# Records to process:
=-=-=
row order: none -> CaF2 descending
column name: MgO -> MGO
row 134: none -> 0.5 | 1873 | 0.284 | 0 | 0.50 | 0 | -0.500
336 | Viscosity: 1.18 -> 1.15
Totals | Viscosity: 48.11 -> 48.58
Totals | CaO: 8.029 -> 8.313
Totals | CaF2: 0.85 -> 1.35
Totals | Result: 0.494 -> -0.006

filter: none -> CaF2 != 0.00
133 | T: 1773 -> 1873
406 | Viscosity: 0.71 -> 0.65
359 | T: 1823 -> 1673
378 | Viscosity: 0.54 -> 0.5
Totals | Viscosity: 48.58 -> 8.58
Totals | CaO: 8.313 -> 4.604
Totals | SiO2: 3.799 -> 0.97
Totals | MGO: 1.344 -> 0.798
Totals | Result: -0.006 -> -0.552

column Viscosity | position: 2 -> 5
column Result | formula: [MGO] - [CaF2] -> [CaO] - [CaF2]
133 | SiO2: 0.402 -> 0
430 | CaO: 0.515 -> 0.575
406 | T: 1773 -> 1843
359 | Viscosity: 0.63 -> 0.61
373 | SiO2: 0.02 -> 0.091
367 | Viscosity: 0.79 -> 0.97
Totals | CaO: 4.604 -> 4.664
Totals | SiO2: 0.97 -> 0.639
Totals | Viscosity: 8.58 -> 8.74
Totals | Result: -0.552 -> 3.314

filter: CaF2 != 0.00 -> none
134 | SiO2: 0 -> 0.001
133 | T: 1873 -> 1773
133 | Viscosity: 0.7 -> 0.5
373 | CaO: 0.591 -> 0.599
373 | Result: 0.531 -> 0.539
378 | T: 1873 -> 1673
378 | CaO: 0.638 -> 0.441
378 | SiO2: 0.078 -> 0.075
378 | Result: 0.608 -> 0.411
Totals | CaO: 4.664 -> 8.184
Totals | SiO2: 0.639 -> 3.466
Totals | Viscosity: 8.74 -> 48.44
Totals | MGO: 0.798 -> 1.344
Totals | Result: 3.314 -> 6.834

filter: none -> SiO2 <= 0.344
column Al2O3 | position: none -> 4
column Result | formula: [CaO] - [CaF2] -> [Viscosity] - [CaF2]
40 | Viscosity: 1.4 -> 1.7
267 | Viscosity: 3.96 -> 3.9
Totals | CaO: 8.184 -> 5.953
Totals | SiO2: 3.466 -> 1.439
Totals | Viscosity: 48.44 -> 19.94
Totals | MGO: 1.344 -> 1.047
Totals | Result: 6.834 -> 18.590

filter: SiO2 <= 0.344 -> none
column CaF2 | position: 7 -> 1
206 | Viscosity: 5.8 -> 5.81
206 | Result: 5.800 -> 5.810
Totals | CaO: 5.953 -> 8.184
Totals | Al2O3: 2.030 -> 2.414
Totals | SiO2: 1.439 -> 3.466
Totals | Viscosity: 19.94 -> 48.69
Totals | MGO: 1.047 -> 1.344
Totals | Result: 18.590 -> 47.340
=-=-=
# Work order:
Every entry above must be reproduced exactly.

# Output below:
row order: none -> CaF2 descending
column name: MgO -> MGO
row 134: none -> 0.5 | 1873 | 0.284 | 0 | 0.50 | 0 | -0.500
336 | Viscosity: 1.18 -> 1.15
Totals | Viscosity: 48.11 -> 48.58
Totals | CaO: 8.029 -> 8.313
Totals | CaF2: 0.85 -> 1.35
Totals | Result: 0.494 -> -0.006

filter: none -> CaF2 != 0.00
133 | T: 1773 -> 1873
406 | Viscosity: 0.71 -> 0.65
359 | T: 1823 -> 1673
378 | Viscosity: 0.54 -> 0.5
Totals | Viscosity: 48.58 -> 8.58
Totals | CaO: 8.313 -> 4.604
Totals | SiO2: 3.799 -> 0.97
Totals | MGO: 1.344 -> 0.798
Totals | Result: -0.006 -> -0.552

column Viscosity | position: 2 -> 5
column Result | formula: [MGO] - [CaF2] -> [CaO] - [CaF2]
133 | SiO2: 0.402 -> 0
430 | CaO: 0.515 -> 0.575
406 | T: 1773 -> 1843
359 | Viscosity: 0.63 -> 0.61
373 | SiO2: 0.02 -> 0.091
367 | Viscosity: 0.79 -> 0.97
Totals | CaO: 4.604 -> 4.664
Totals | SiO2: 0.97 -> 0.639
Totals | Viscosity: 8.58 -> 8.74
Totals | Result: -0.552 -> 3.314

filter: CaF2 != 0.00 -> none
134 | SiO2: 0 -> 0.001
133 | T: 1873 -> 1773
133 | Viscosity: 0.7 -> 0.5
373 | CaO: 0.591 -> 0.599
373 | Result: 0.531 -> 0.539
378 | T: 1873 -> 1673
378 | CaO: 0.638 -> 0.441
378 | SiO2: 0.078 -> 0.075
378 | Result: 0.608 -> 0.411
Totals | CaO: 4.664 -> 8.184
Totals | SiO2: 0.639 -> 3.466
Totals | Viscosity: 8.74 -> 48.44
Totals | MGO: 0.798 -> 1.344
Totals | Result: 3.314 -> 6.834

filter: none -> SiO2 <= 0.344
column Al2O3 | position: none -> 4
column Result | formula: [CaO] - [CaF2] -> [Viscosity] - [CaF2]
40 | Viscosity: 1.4 -> 1.7
267 | Viscosity: 3.96 -> 3.9
Totals | CaO: 8.184 -> 5.953
Totals | SiO2: 3.466 -> 1.439
Totals | Viscosity: 48.44 -> 19.94
Totals | MGO: 1.344 -> 1.047
Totals | Result: 6.834 -> 18.590

filter: SiO2 <= 0.344 -> none
column CaF2 | position: 7 -> 1
206 | Viscosity: 5.8 -> 5.81
206 | Result: 5.800 -> 5.810
Totals | CaO: 5.953 -> 8.184
Totals | Al2O3: 2.030 -> 2.414
Totals | SiO2: 1.439 -> 3.466
Totals | Viscosity: 19.94 -> 48.69
Totals | MGO: 1.047 -> 1.344
Totals | Result: 18.590 -> 47.340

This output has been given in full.